═══ Study material ═══

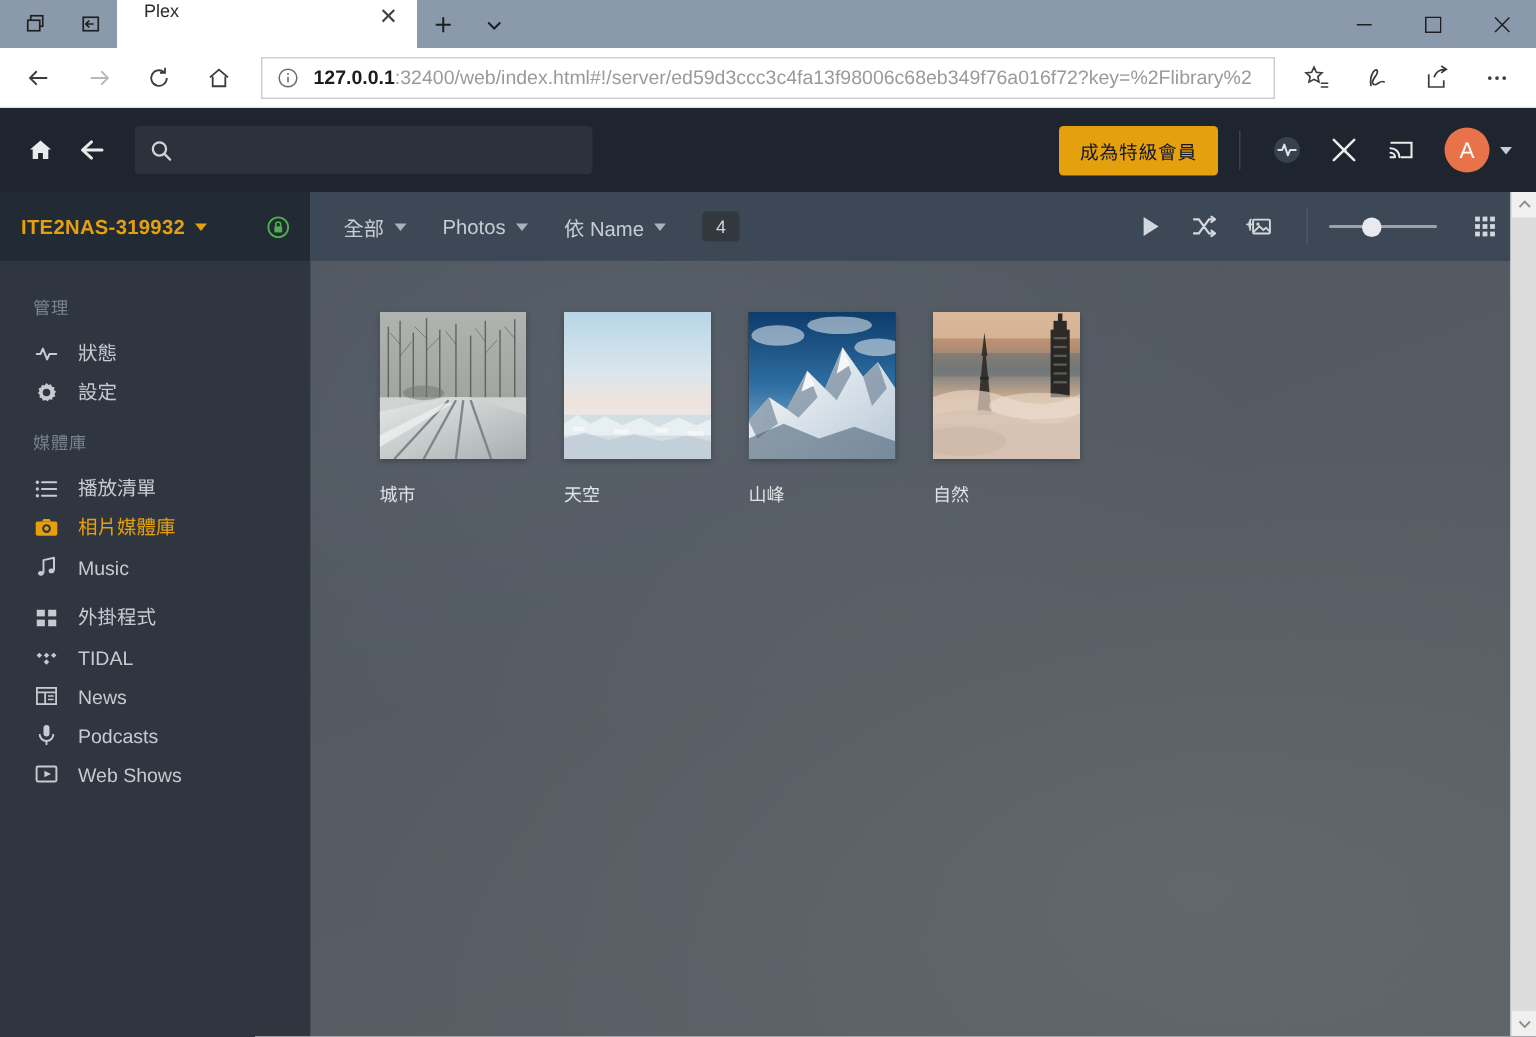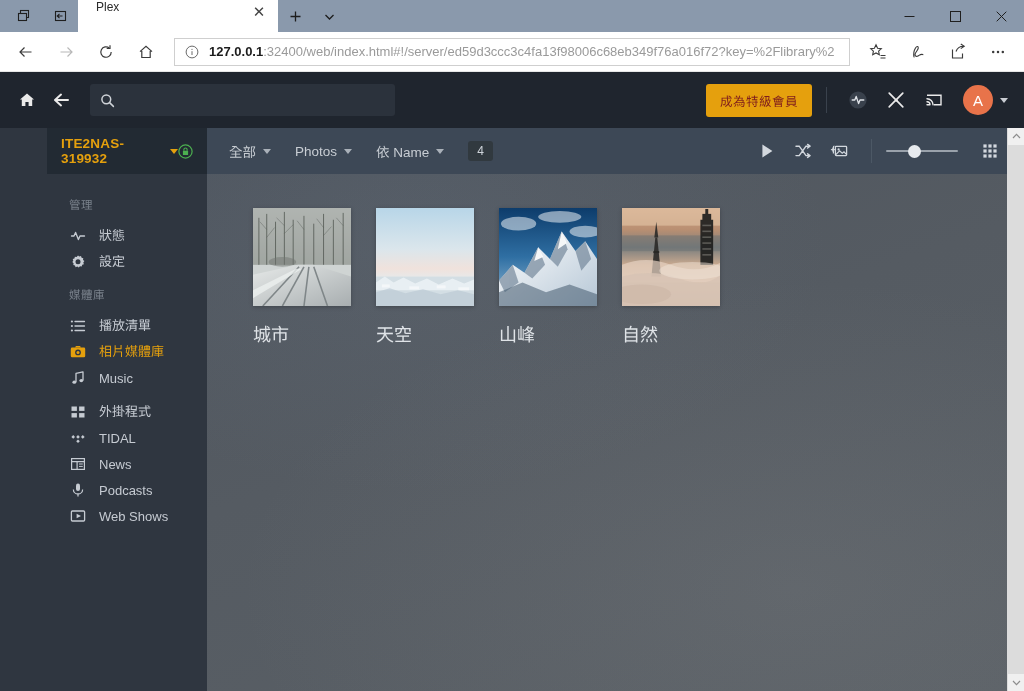--- a/index.html
+++ b/index.html
@@ -191,7 +191,7 @@
   }
   .premium-btn {
     background: #e5a00d;
-    color: #7f1d1d;
+    color: #0f172a;
     font-size: 12.5px;
     padding: 7px 14px;
     border-radius: 3px;

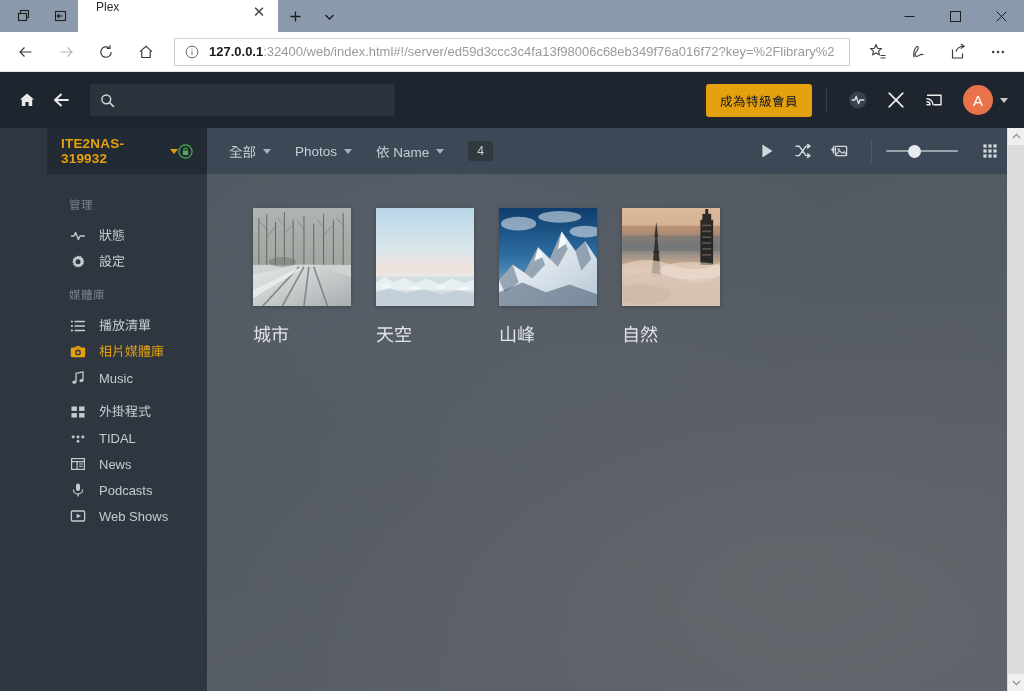--- a/index.html
+++ b/index.html
@@ -235,7 +235,6 @@
     display: flex;
     flex-direction: column;
     overflow: hidden;
-    padding-left: 47px;
   }
   .server-row {
     height: 46px;

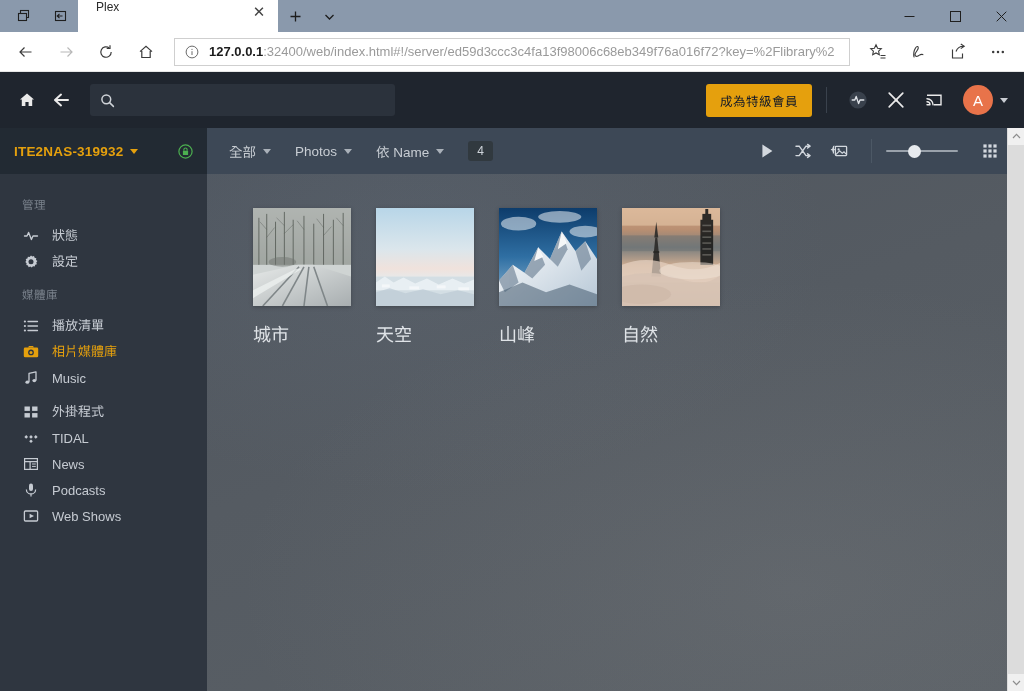--- a/index.html
+++ b/index.html
@@ -399,7 +399,7 @@
   .album-thumb svg { display: block; width: 100%; height: 100%; }
   .album-title {
     color: #dfe3e7;
-    font-size: 18px;
+    font-size: 12px;
     margin-top: 14px;
     white-space: nowrap;
     overflow: hidden;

═══

▸ **Aim of the task**
Leaving the pictures out, give back each line above exactly.

▸ **Written answer**
--- a/index.html
+++ b/index.html
@@ -191,7 +191,7 @@
   }
   .premium-btn {
     background: #e5a00d;
-    color: #7f1d1d;
+    color: #0f172a;
     font-size: 12.5px;
     padding: 7px 14px;
     border-radius: 3px;

--- a/index.html
+++ b/index.html
@@ -235,7 +235,6 @@
     display: flex;
     flex-direction: column;
     overflow: hidden;
-    padding-left: 47px;
   }
   .server-row {
     height: 46px;

--- a/index.html
+++ b/index.html
@@ -399,7 +399,7 @@
   .album-thumb svg { display: block; width: 100%; height: 100%; }
   .album-title {
     color: #dfe3e7;
-    font-size: 18px;
+    font-size: 12px;
     margin-top: 14px;
     white-space: nowrap;
     overflow: hidden;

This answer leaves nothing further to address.